Cette pièce assez difficile est l’œuvre d’un compositeur né à San Sebastián (Espagne) en 1969. En 1997, il est admis au Conservatoire National Supérieur de Musique de Lyon dans la classe d’écriture de Loïc Mallié où il obtient en 2002 le certificat d'études supérieures d’écriture avec la Mention Très Bien à l’unanimité avec félicitations du jury. La pièce est dédiée à Mélina Burlaud, pianiste et organiste. La première partie, intitulée « Deciso », entièrement à la double croche, se déroule dans un rythme haletant tout en étant lyrique. Elle enchaine au bout de 276 mesures sur un « Tranquillo » de dix meures de grands accords arpégés qui débouchent sur le retour du « Deciso » initial.
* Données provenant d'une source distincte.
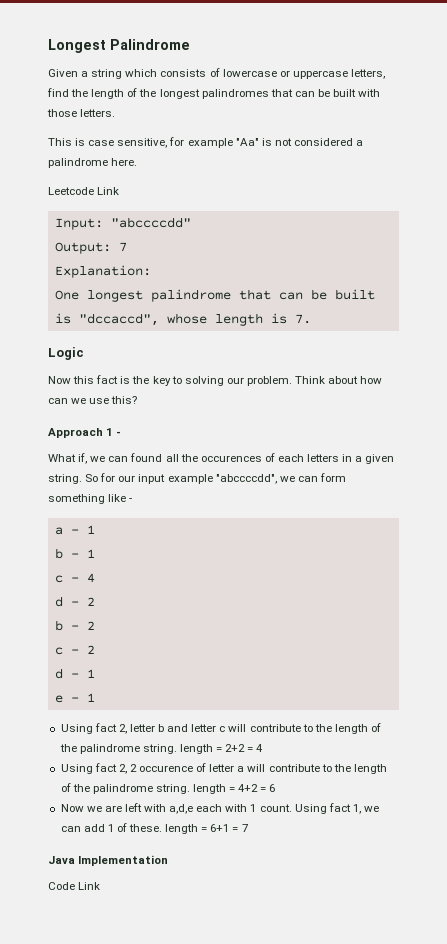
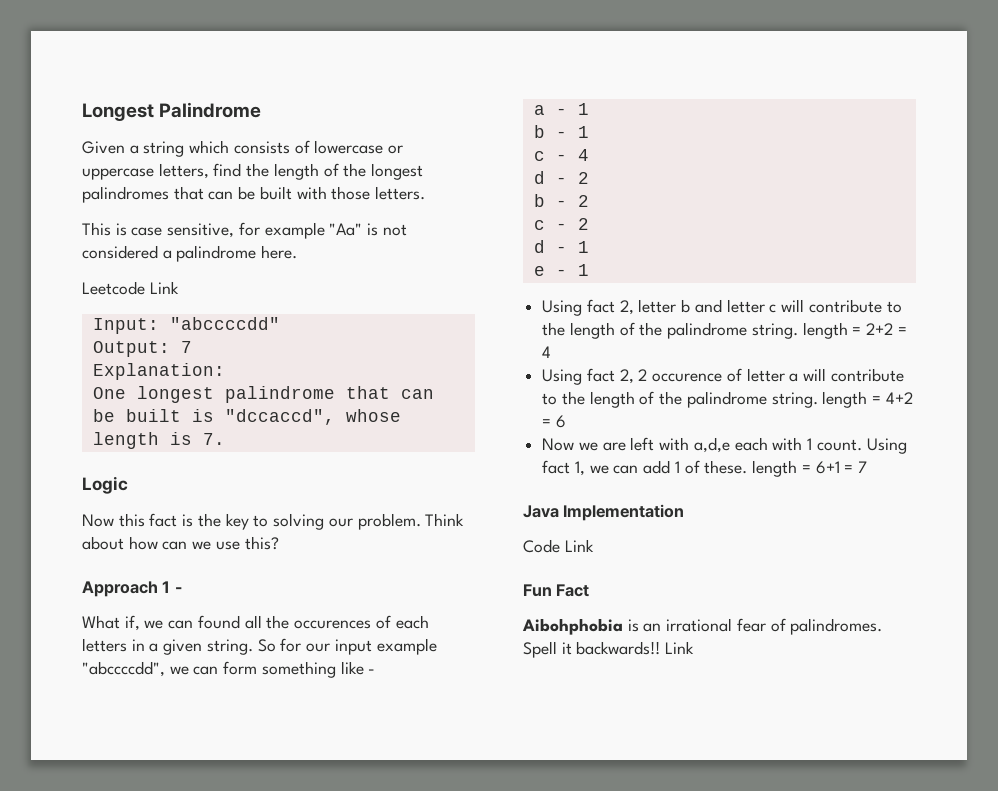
+ Fun Fact
+ Aibohphobia is an irrational fear of palindromes. Spell it backwards!! Link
Soudain survient un nouveau tranquillo de six mesures qui débouche sur un court « Leggiero » rapide qui s’achève par un bref accord « pianissimo ». C’est une pièce attachante et pleine de caractère.
Daniel Blackstone

Ce volume marque aussi bien le centenaire de la mort du roi du Ragtime, Scott Joplin (1868-1917), que son 150ème anniversaire. Il présente une sélection de ses pièces dans une forme simplifiée : par exemple des octaves rapides aux deux mains ont été enlevées ; des passages difficiles, des accords et des sauts aux deux mains ont été réduits et parfois légèrement altérés, mais sans sacrifier l’essence et l’esprit des originaux. Le nom ragtime (temps en lambeaux ou déchiqueté), vient de l’utilisation décalée que l’on donne à sa main droite en effectuant des syncopes à la mélodie par rapport aux notes basses jouées à la main gauche sur les temps forts. On trouve dans ce cahier les célèbres Maple Leaf Rag, the Strenous Life, Eugenia, ainsi qu’un unique mélange de Rag et de valse : Bethena. Joplin ne voulait pas que l’on joue ses pièces trop vite : « Ce n’est jamais bon de jouer du Rag vite », un conseil avisé pour ceux qui veulent sonder ce genre unique.
Marie Fraschini

Cette valse qu’on peut facilement imaginer dans les bals musette à l’accordéon, est d’un niveau de second cycle. Elle se réalise en une durée de 4 minutes 10 environ. On entend tout d’abord un bref « lento senza rigore » qui introduit la valse qui apparaît en do majeur avec des accords aux deux mains dans une nuance soutenue. Vient ensuite une Sérénade en do mineur plus mélancolique. Elle se fait tout d’abord entendre à la main gauche en croches. Puis le deuxième thème apparaît à la main droite, initialement chantant et plaintif à la fois, puis véloce, avec des envolées en doubles croches à la main droite. On retrouve finalement le thème du début mais de manière plus triomphante, pour retourner sur la Sérénade qui conclut cette œuvre.